§ **What to produce**:
Within the data below, tally the lines that contain "When" and state only the total.

------

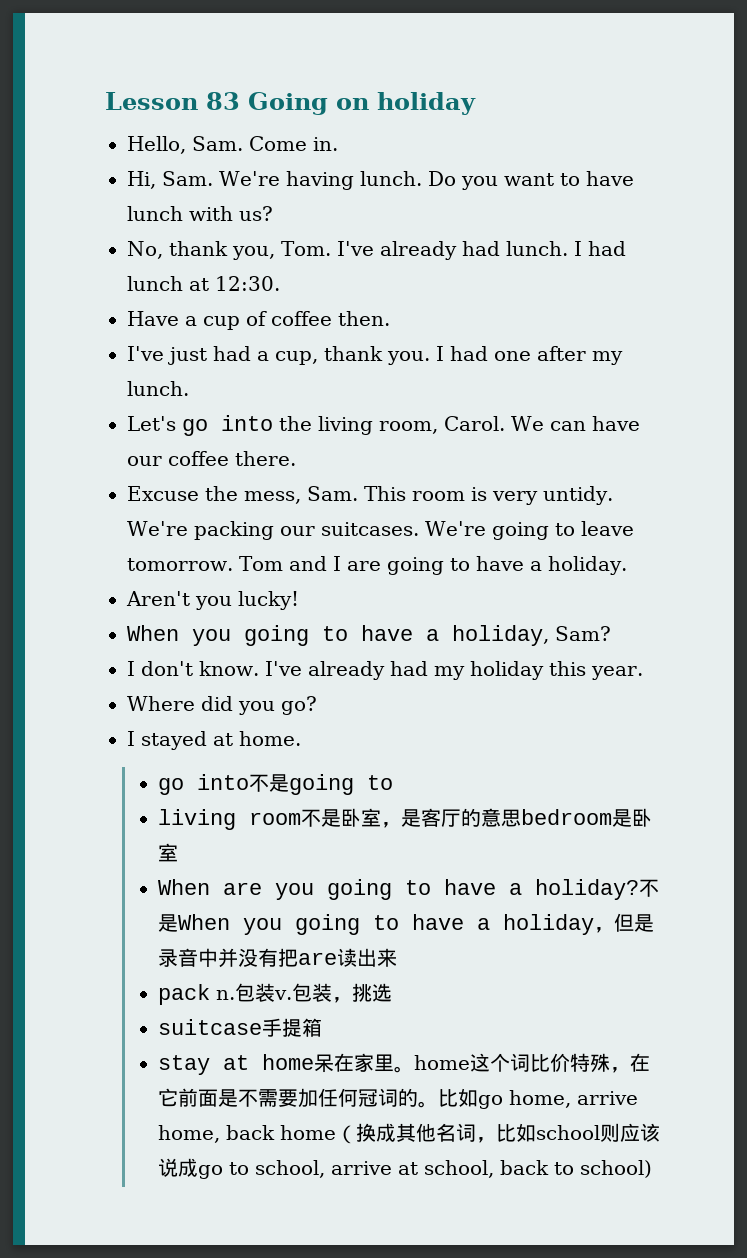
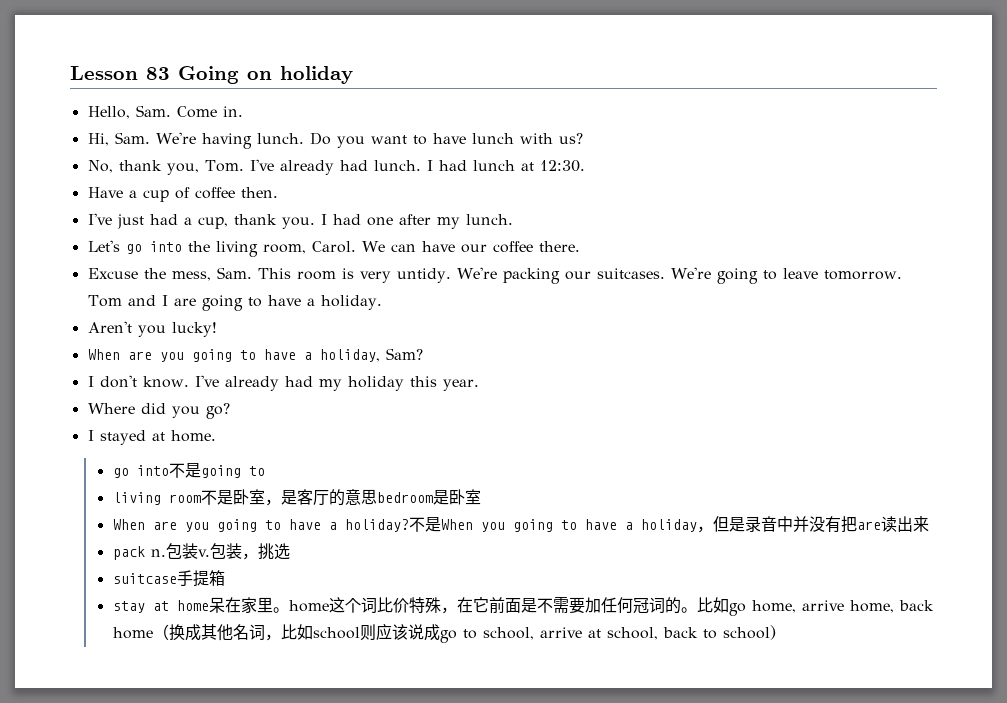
- When you going to have a holiday, Sam?
+ When are you going to have a holiday, Sam?

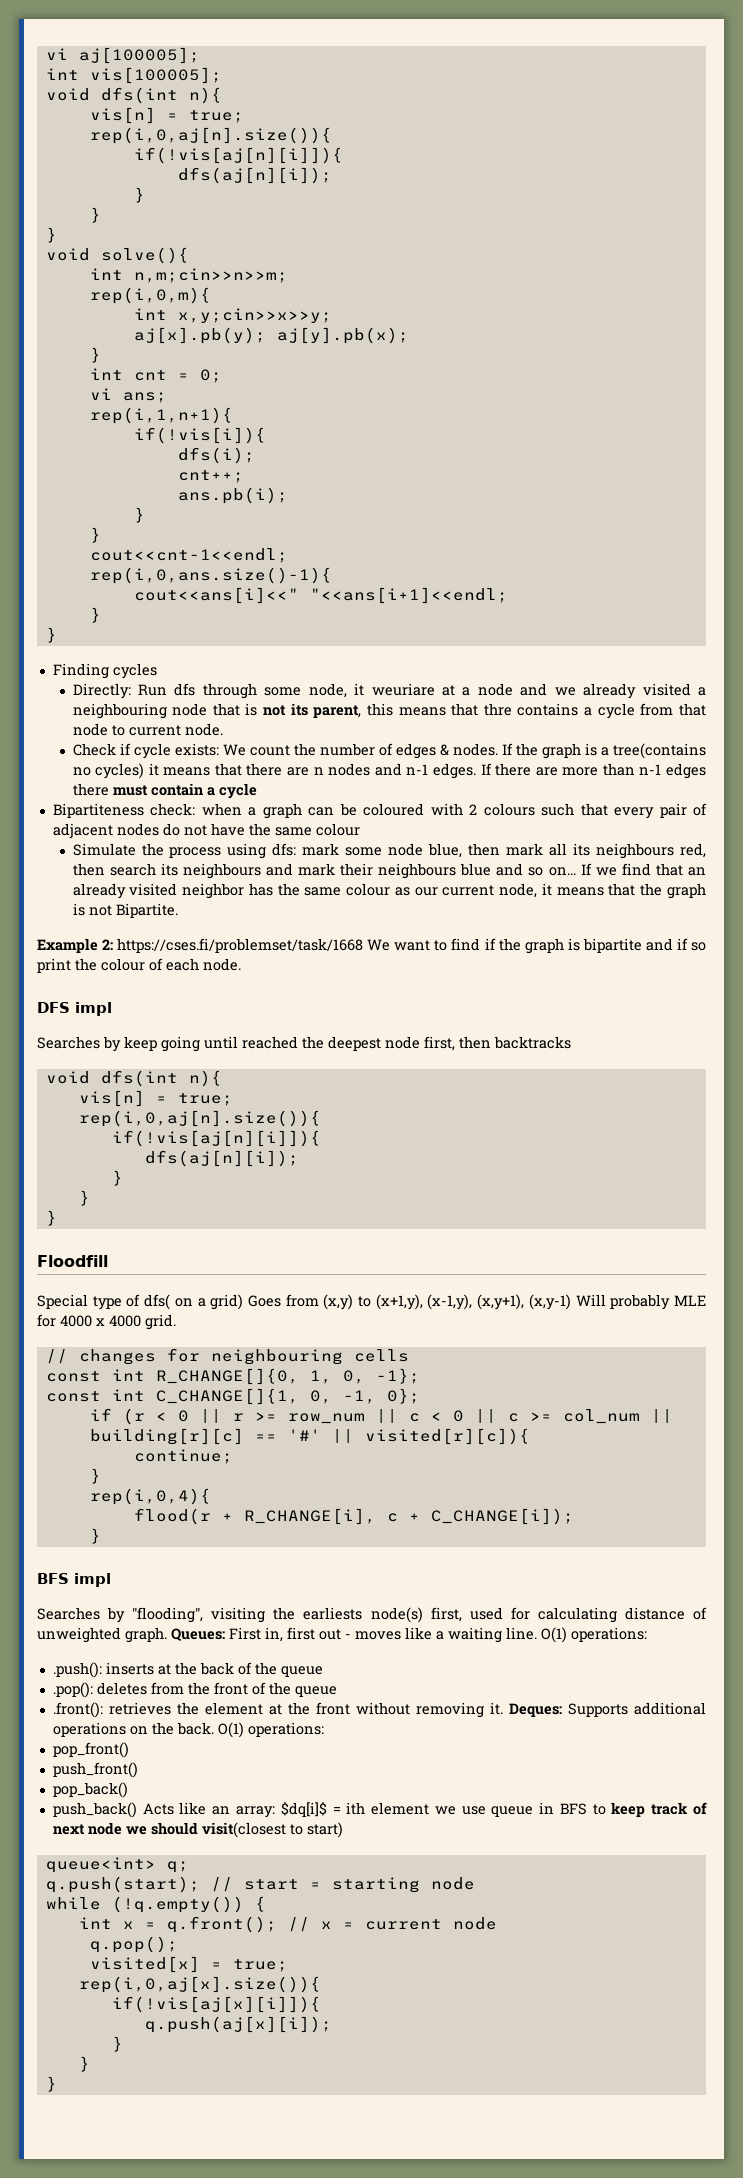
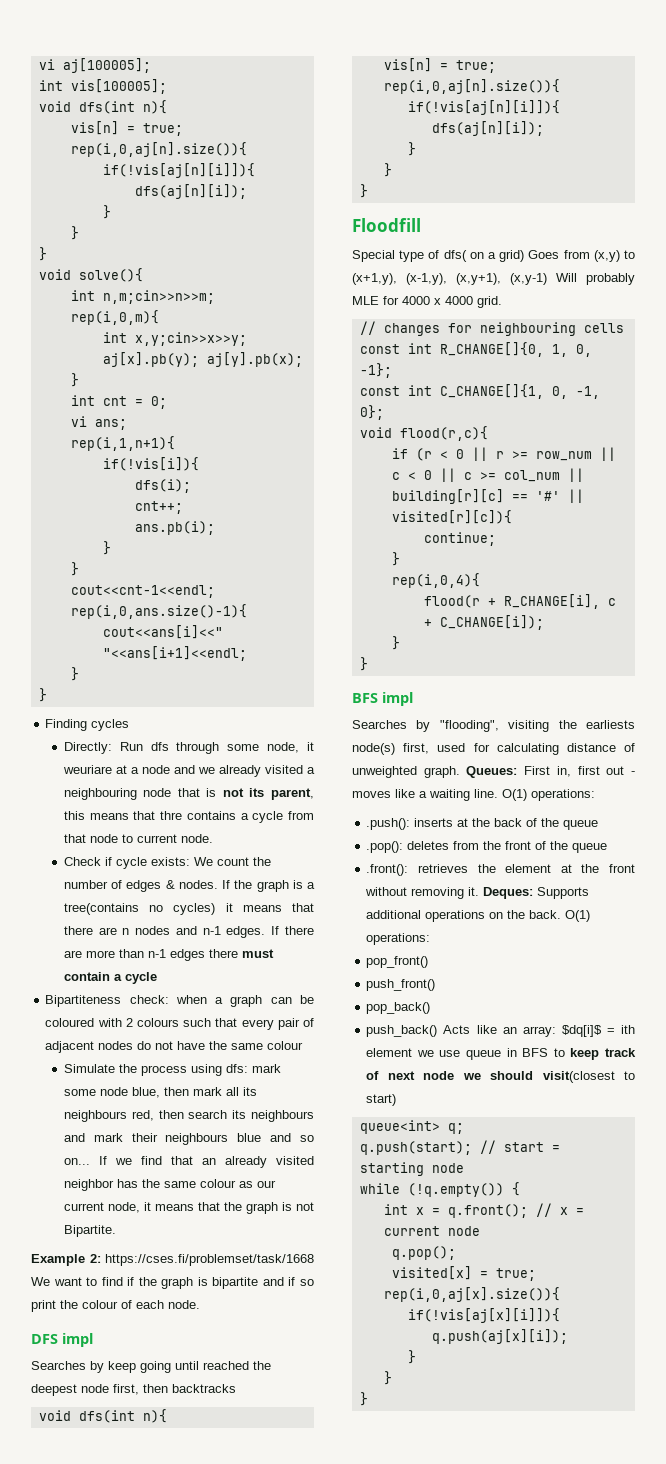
+ void flood(r,c){
  flood(r + R_CHANGE[i], c + C_CHANGE[i]);
+ }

------

§ **Written solution**:
2